Salve Regina forfeits 5 games because of hazing incident

01:00 AM EDT on Wednesday, October 3, 2007

By Gina Macris

Journal Staff Writer

NEWPORT — The men’s soccer team at Salve Regina University has forfeited five games as a result of a hazing incident that led to a confrontation and an assault on a sidewalk about 10 days ago.

“We do believe a hazing incident did take place,” Kristine Hendrickson, Salve’s director of communications, said yesterday.

She said the university has “an ongoing internal investigation” concerning the actions of “a number of students,” not only in connection with the hazing on Sept. 23 but with regard to “a number of incidents at different times and different dates.”

“It’s not the soccer team as a whole,” Hendrickson said, but the forfeiture makes a “strong statement about the men’s soccer coach,” Brian O’Rourke II.

His “swift reaction” emphasizes the “point that in Division III athletics, you win as a team, and, unfortunately, you also lose as a team,” Hendrickson said.

Apart from the five-game suspension, Hendrickson declined to discuss any sanctions which have been imposed against individual students or elaborate on the internal investigation.

Early in the morning of Sept. 23, witnesses at Jimmy’s Saloon at 37 Memorial Blvd. told the police they had seen three Salve University students and several other people involved in a scuffle over a racial slur that had been written on the back of one student’s T-shirt.

The student wearing the shirt reported he hadn’t known about the writing on the back, according to Police Lt. William Fitzgerald.

He believed the slur had been written on the shirt earlier in the evening while he and the other students were drinking at a party on Spring Street, Fitzgerald said.

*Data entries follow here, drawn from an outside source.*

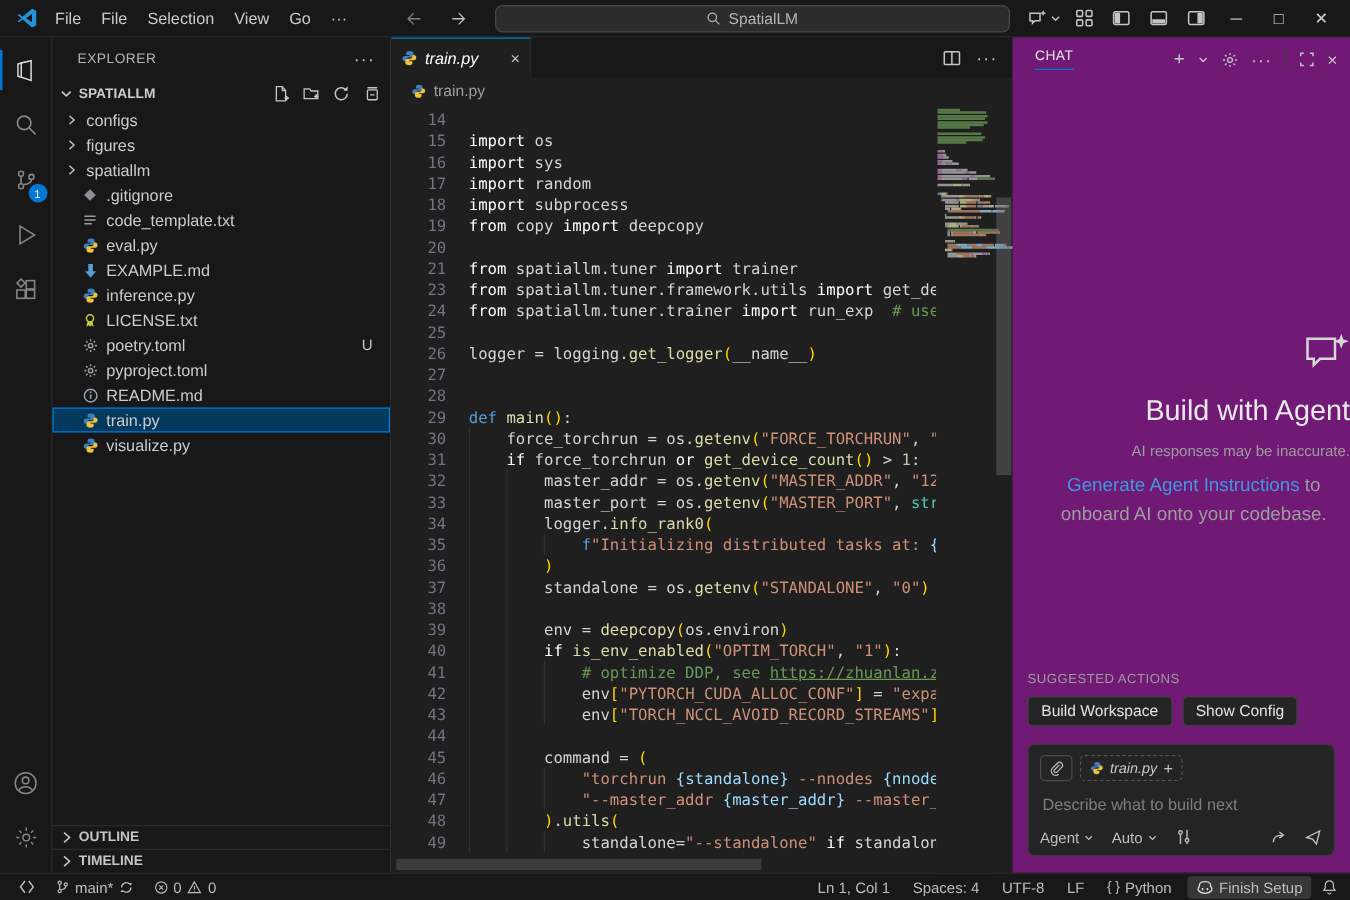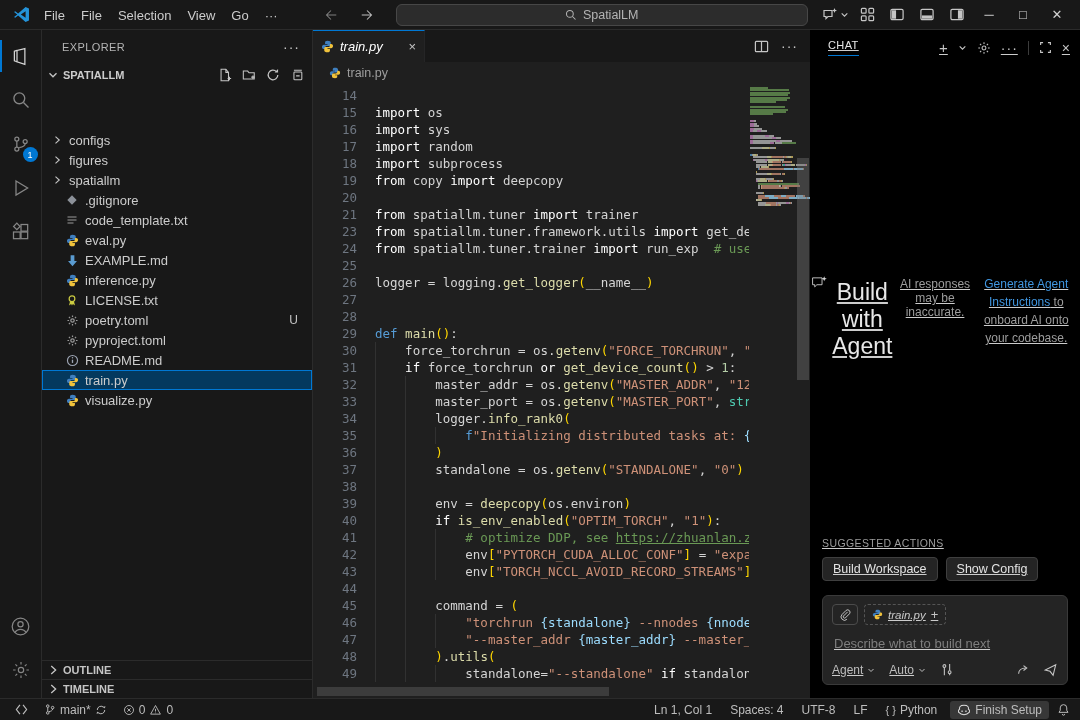"CHAT" .auxbar { background: #000000 -> #701a75; text-decoration: underline -> none }
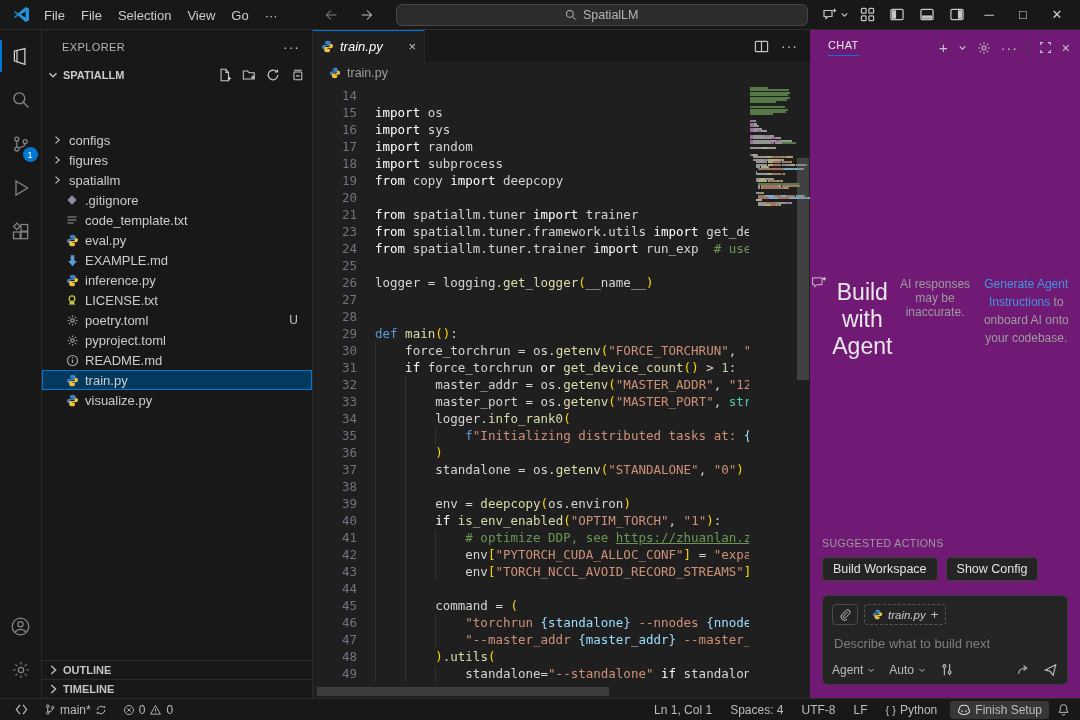"configs" .tree { margin-top: 44px -> none }
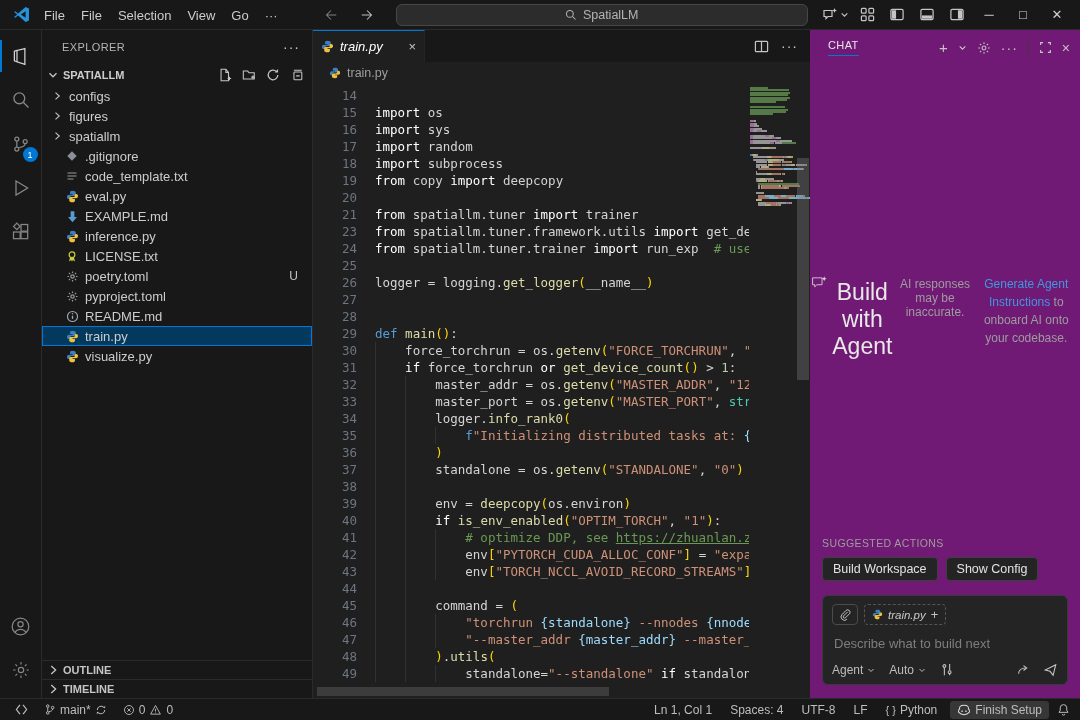"Build with Agent" .chat-body { align-items: flex-start -> flex-end; flex-direction: row -> column }
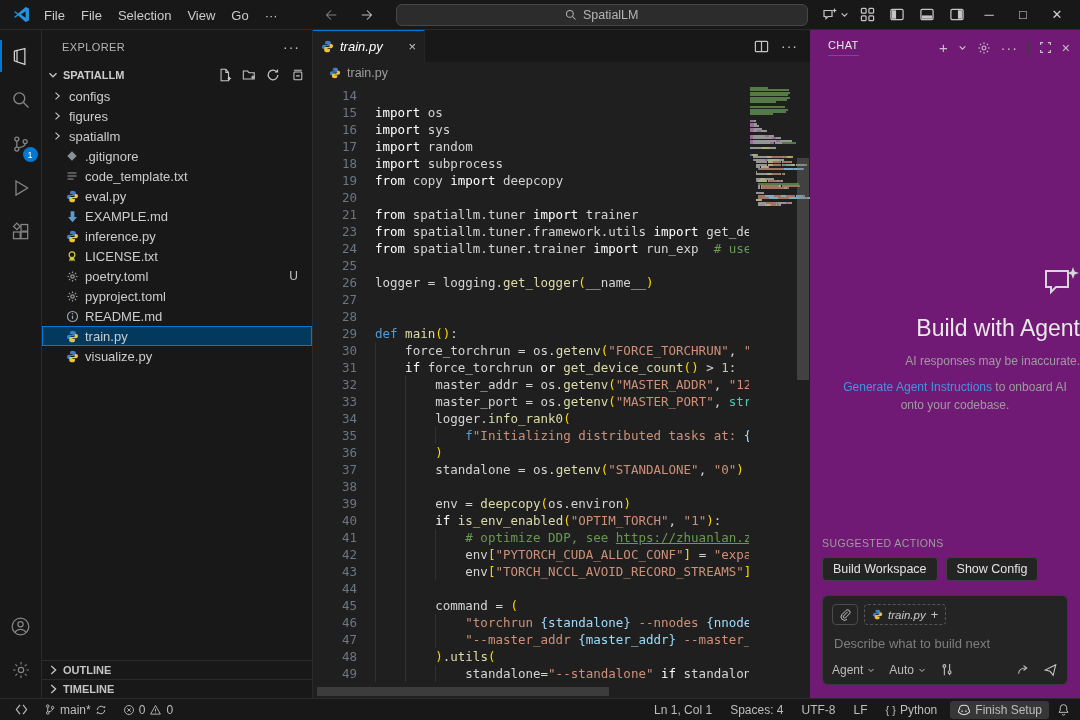"Generate Agent Instructions to onboard" .welcome-link-line { font-size: 12px -> 15px }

When the epithet written on the shirt attracted attention, sophomore soccer player Patrick Romani, 19, of Frankfurt, Ill., came to the student’s aid.

Fitzgerald said Romani was punched in the face and then kicked in the head after he fell to the sidewalk, according to witnesses’ accounts.

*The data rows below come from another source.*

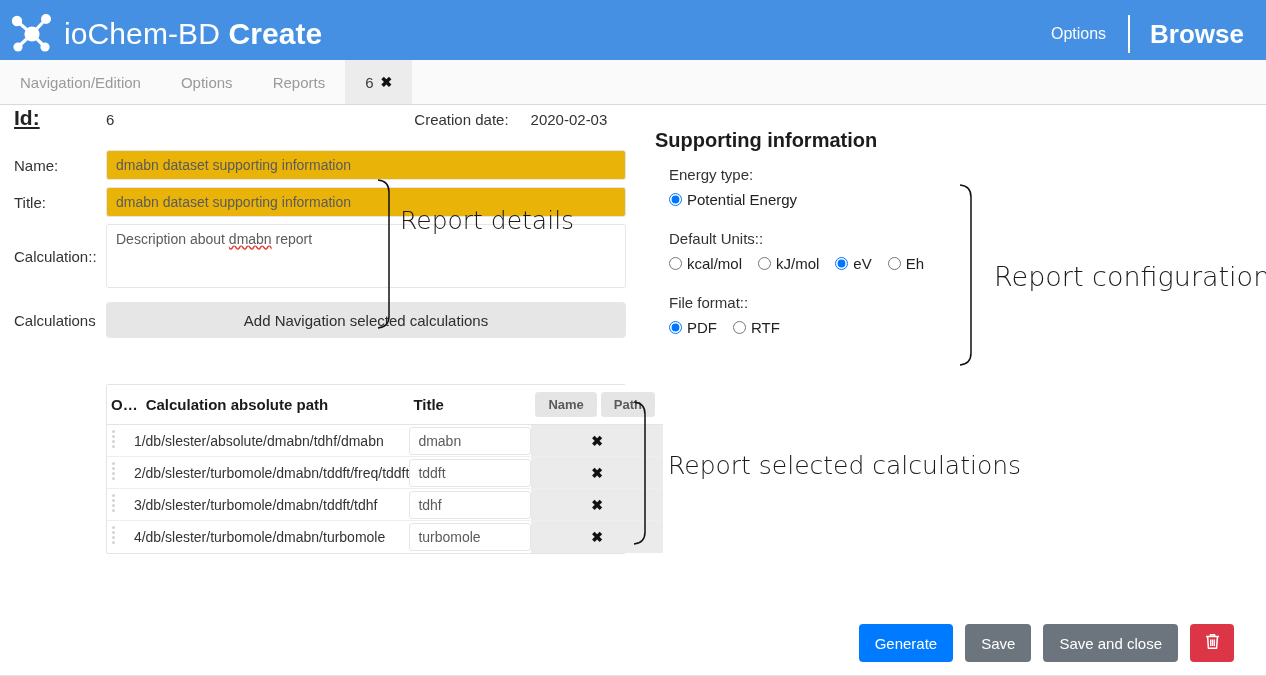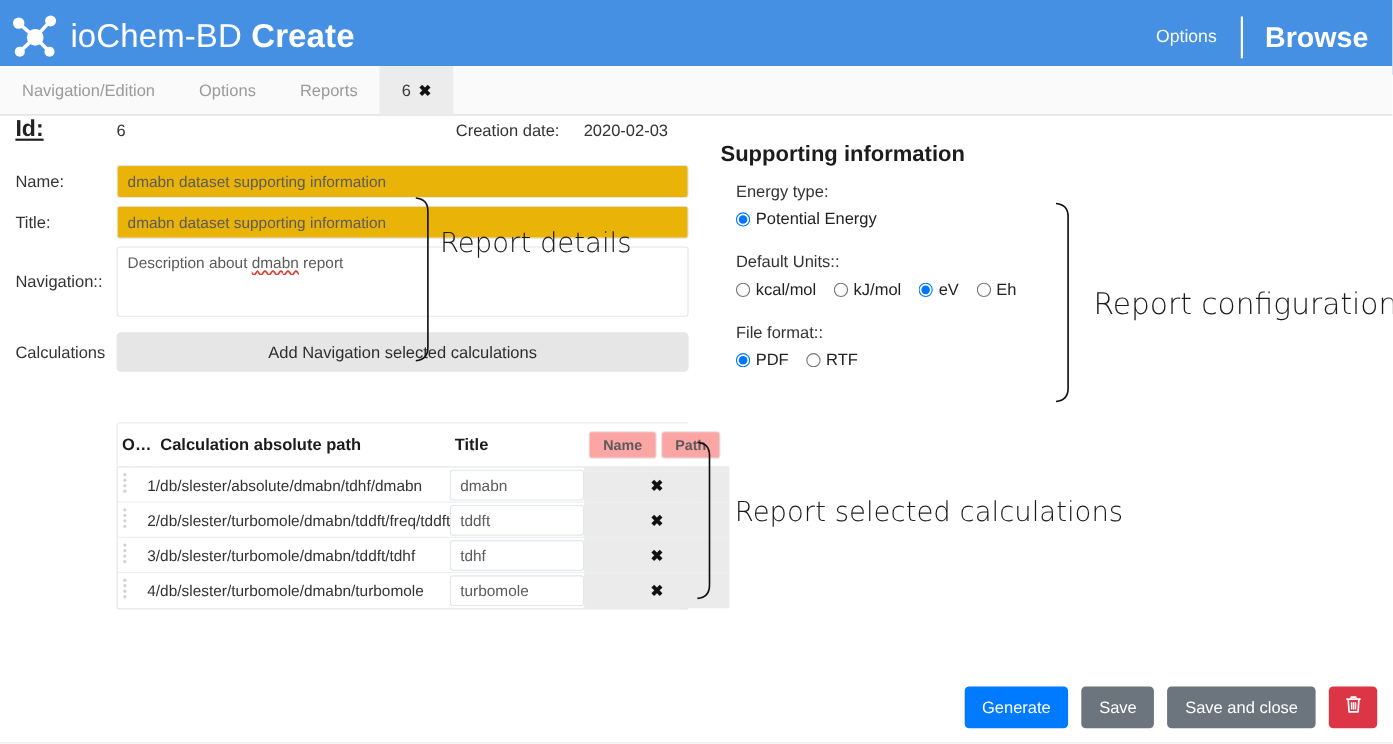"Navigation::" span.field-label { text: Navigation -> Calculation }
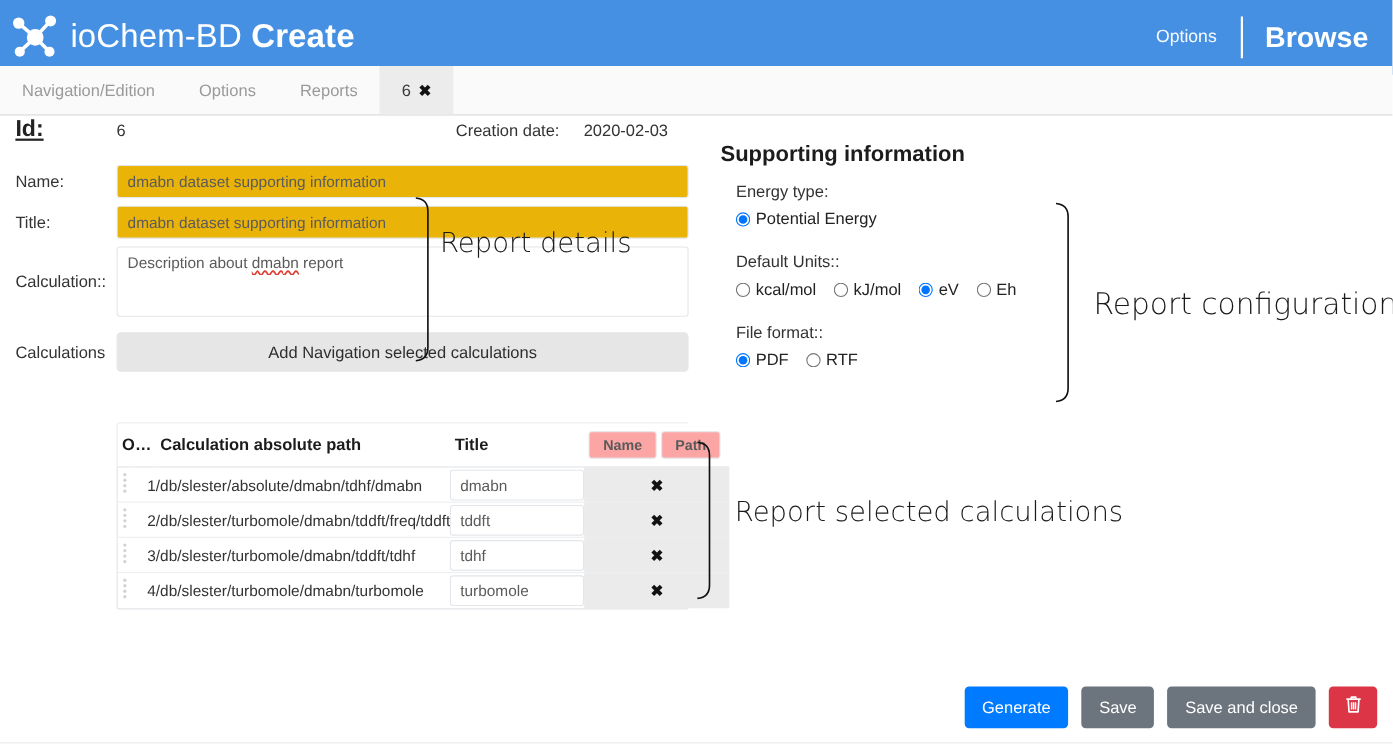"Name" .mini-btn { background: #fca5a5 -> #e5e5e5 }
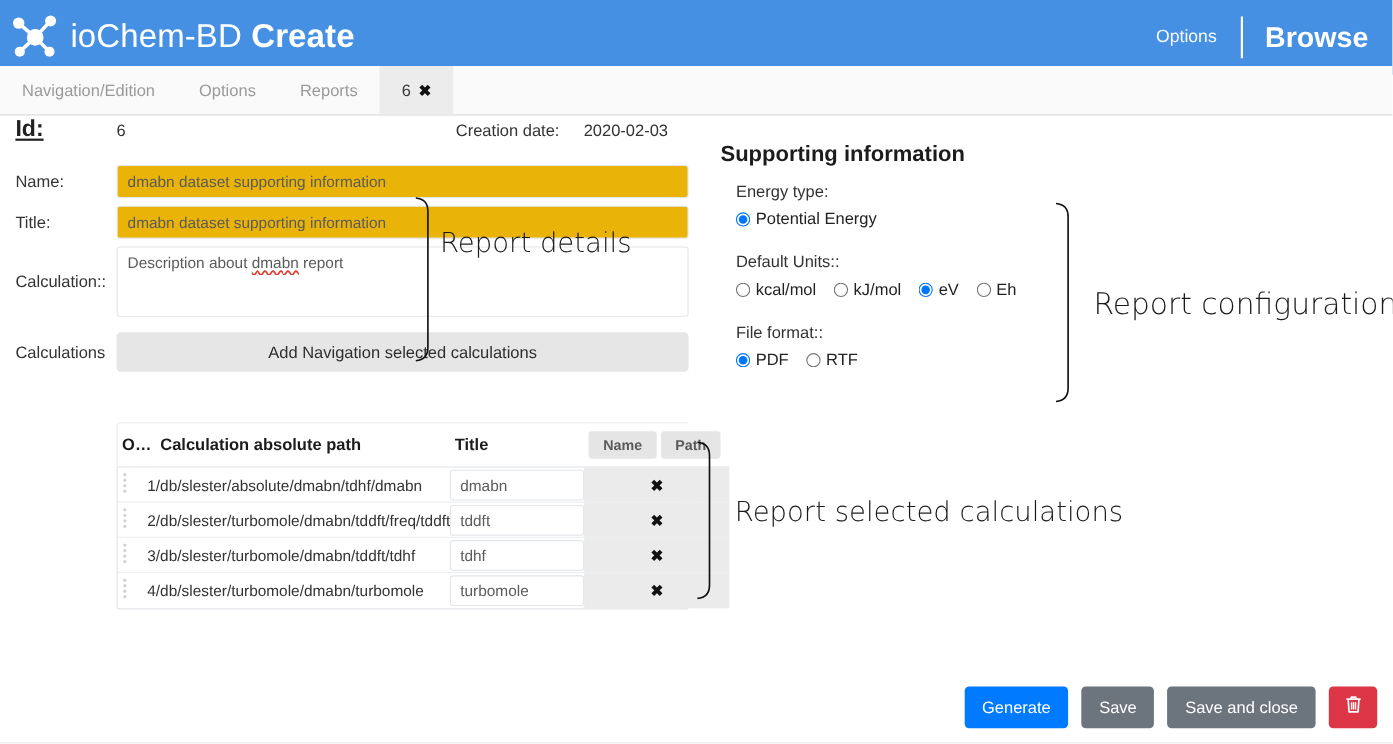"Generate" .footer { padding-right: 14px -> 32px }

The police charged Luis Viruet, 19, of 20 Chapel St., with simple assault.

In a statement announcing the suspension of the men’s soccer team, Salve’s athletic director, Del Malloy, said earlier this week that “we will not discuss the incident or talk about any individuals, but we feel confident this group has a better understanding of our department policies and goals.”

The suspension began Sept. 27, when the Salve Regina Seahawks were scheduled to play at Western New England College. Competition will resume Oct. 13 at New England College.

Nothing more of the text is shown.